Before-and-after change records:
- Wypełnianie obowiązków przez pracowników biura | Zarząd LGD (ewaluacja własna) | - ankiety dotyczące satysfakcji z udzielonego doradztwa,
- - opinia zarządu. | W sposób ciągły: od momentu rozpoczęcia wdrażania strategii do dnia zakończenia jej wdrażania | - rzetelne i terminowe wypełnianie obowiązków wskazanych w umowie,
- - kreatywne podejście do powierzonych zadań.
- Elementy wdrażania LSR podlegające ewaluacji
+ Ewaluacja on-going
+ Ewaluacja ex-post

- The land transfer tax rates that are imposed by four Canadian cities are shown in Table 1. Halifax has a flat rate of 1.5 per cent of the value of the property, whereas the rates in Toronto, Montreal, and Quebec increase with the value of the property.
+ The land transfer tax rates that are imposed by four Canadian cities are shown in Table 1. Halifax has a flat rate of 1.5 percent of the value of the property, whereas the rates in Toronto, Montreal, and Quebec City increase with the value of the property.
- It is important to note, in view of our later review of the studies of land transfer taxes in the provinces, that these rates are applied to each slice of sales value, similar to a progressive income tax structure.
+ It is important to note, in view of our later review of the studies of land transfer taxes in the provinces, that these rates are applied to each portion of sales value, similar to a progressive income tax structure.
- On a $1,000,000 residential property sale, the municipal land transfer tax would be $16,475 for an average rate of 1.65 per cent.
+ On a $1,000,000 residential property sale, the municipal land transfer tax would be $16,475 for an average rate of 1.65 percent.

==

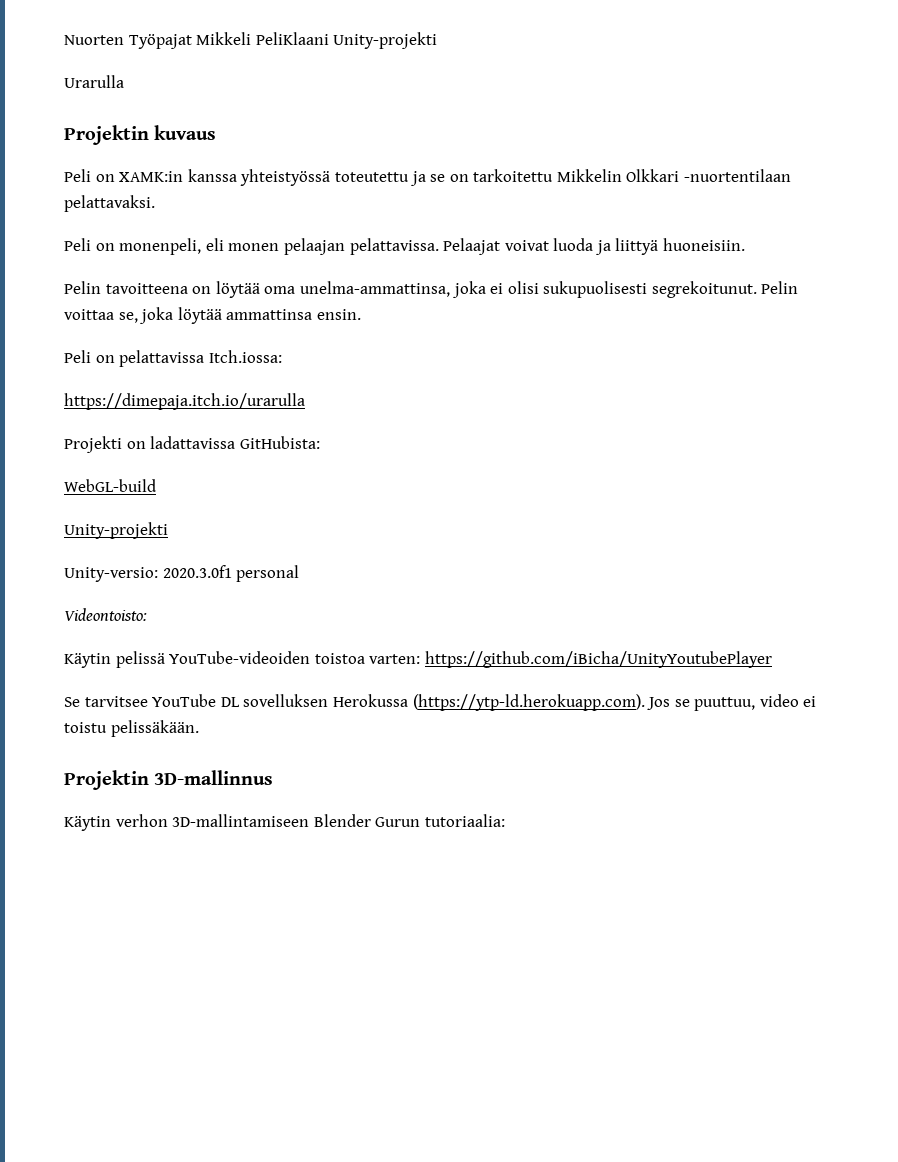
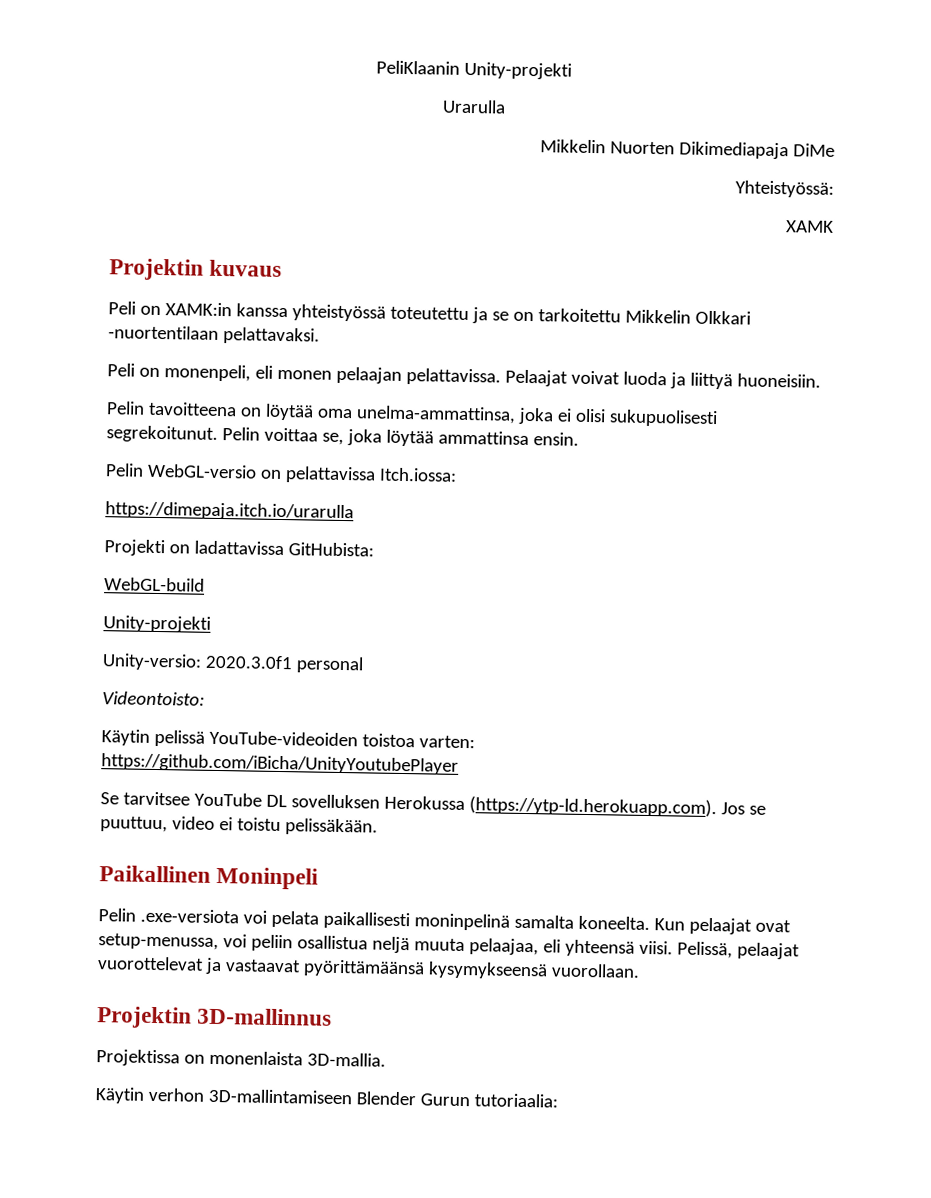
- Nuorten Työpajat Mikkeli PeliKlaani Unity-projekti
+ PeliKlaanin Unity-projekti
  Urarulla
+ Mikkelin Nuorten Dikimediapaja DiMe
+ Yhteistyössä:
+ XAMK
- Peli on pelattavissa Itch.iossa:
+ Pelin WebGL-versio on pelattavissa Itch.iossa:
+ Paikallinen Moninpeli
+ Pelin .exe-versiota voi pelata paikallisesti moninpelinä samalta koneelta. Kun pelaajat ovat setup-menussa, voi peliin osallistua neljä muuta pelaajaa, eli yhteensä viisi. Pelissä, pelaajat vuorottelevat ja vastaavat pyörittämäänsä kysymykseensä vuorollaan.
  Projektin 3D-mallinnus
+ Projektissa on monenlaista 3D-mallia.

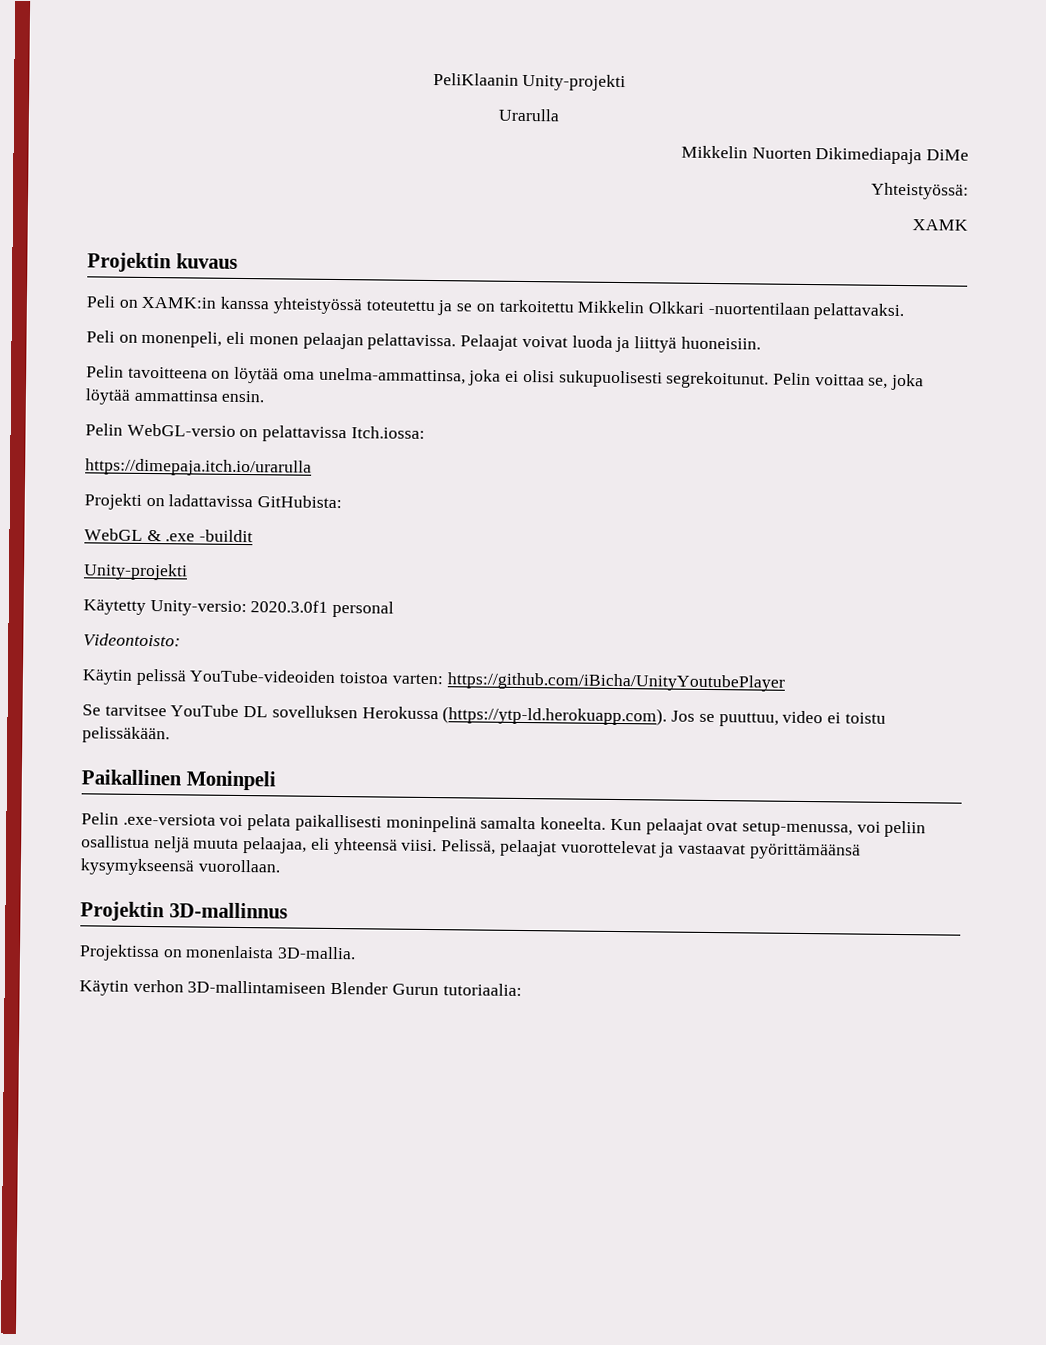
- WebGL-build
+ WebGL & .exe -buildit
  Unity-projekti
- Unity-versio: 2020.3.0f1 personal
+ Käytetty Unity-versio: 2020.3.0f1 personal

PROBLEM TO SOLVE ▸ Which lines hold the word "iossa"? Copy each of them from the records.

COMPLETED TASK ▸
- Peli on pelattavissa Itch.iossa:
+ Pelin WebGL-versio on pelattavissa Itch.iossa:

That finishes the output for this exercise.